Below are the records; copy each line in them that holds the word "none".
══ Data for the task
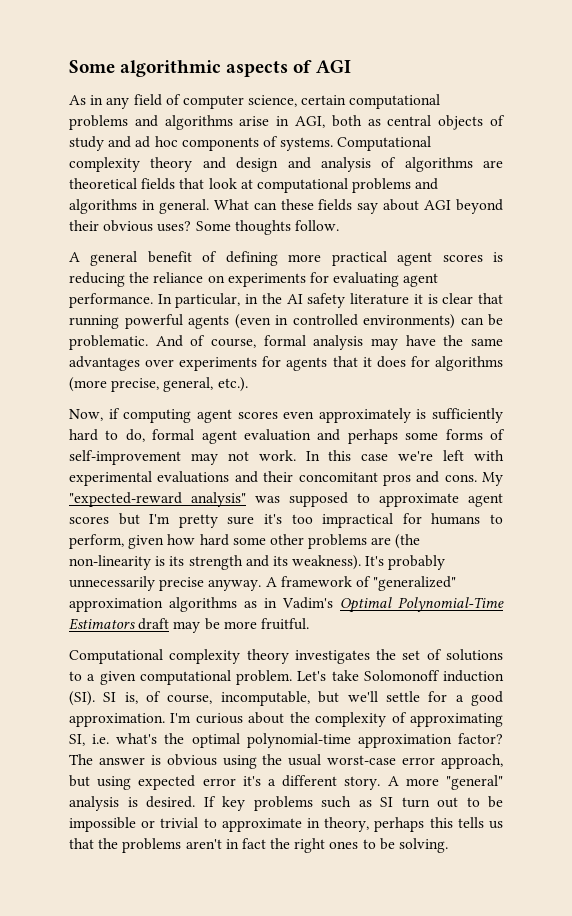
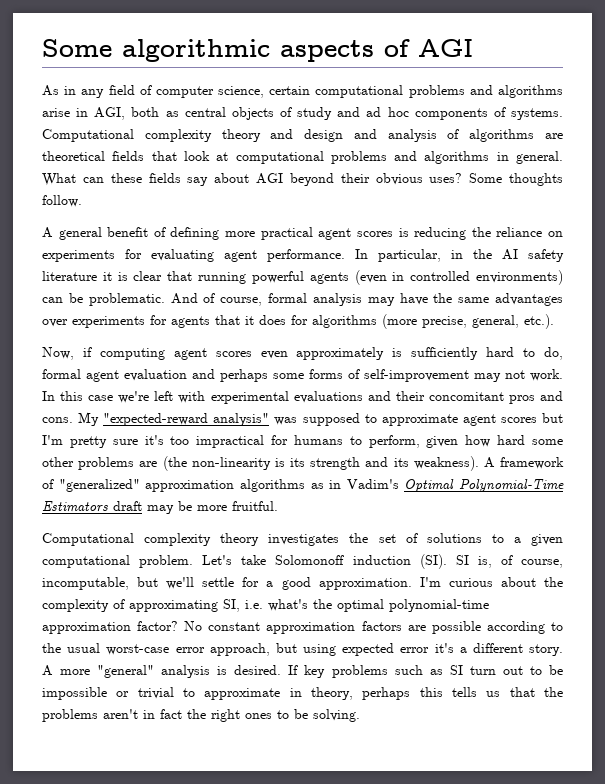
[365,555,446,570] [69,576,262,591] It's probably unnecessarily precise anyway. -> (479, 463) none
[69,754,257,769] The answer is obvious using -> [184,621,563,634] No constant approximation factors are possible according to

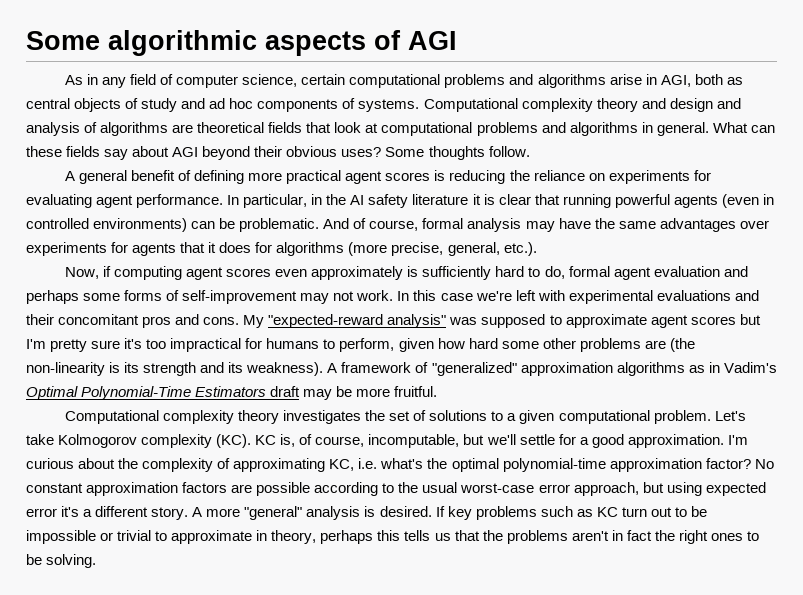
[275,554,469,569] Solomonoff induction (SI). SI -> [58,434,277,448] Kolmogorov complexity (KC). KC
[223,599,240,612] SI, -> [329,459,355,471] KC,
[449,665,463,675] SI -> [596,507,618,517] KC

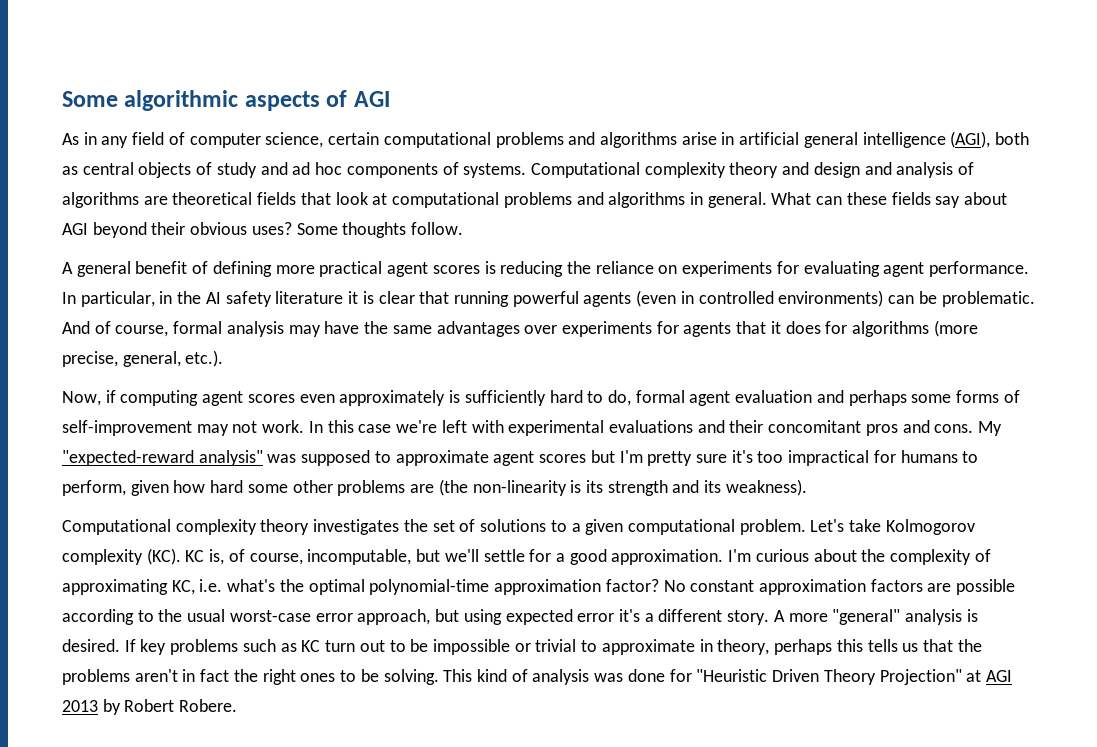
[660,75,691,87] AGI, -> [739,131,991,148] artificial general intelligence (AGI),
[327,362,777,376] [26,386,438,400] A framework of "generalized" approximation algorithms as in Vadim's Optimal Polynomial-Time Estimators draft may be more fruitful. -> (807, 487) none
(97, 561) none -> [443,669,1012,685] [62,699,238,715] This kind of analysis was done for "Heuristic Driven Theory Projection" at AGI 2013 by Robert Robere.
════
* [Answer to this problem]:
[365,555,446,570] [69,576,262,591] It's probably unnecessarily precise anyway. -> (479, 463) none
[327,362,777,376] [26,386,438,400] A framework of "generalized" approximation algorithms as in Vadim's Optimal Polynomial-Time Estimators draft may be more fruitful. -> (807, 487) none
(97, 561) none -> [443,669,1012,685] [62,699,238,715] This kind of analysis was done for "Heuristic Driven Theory Projection" at AGI 2013 by Robert Robere.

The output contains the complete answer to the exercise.